Replies to post #422311 on Amarin Corp Plc (AMRN)

[the_kube]

The following is from the Brave study. Based on this, does this mean study’s selected participants are less likely to have any positive response to icosapent ethyl?

“The proposed study is a proof-of-concept, randomized, placebo-controlled, double-blind, parallel-group clinical trial assessing the efficacy of 18 months of icosapent ethyl (IPE) therapy on magnetic resonance imaging (MRI), cerebrospinal fluid (CSF), and cognitive biomarkers for AD in 150 cognitively-healthy Veterans ages 50-70 years with increased risk for developing AD due to parental history of the disease and increased prevalence of apolipoprotein E4 (APOE4) allele.”

[JRoon71]

Zip, not necessarily. BRAVE had nothing to do with A/D outcomes (there were some secondary cognitive measures, but I doubt those showed much). The study was purely about bio markers. And it's entirely possible that the study simply wasn't long enough/powerful enough to achieve its outcomes.

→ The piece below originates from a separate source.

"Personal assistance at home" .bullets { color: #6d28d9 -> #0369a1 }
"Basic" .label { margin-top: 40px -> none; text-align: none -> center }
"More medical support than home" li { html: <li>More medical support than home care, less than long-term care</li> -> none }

This is the weakness of scientific study. It can only produce what you measure. So for something like BRAVE, while it's entirely possible (more likely than not) that EPA does reduce the incidence of A/D to some degree, a study like BRAVE could come to a null conclusion.

I am just hoping that there is ENOUGH evidence (even if not statistically significant) to continue pursuing EPA as an A/D solution. Because realistically, BRAVE was not going to result in a new indication, but rather lead to additional, more extensive trials.

[north40000]

It appears to me that the FDA could approve the use of Vascepa to treat AD/dementia by way of its statutory authority to approve the use of medications on a “right to try” basis, in light of the biomarkers evidence supporting such use already extant that you and kube post. Confirmatory trials confirming such use would then be initiated.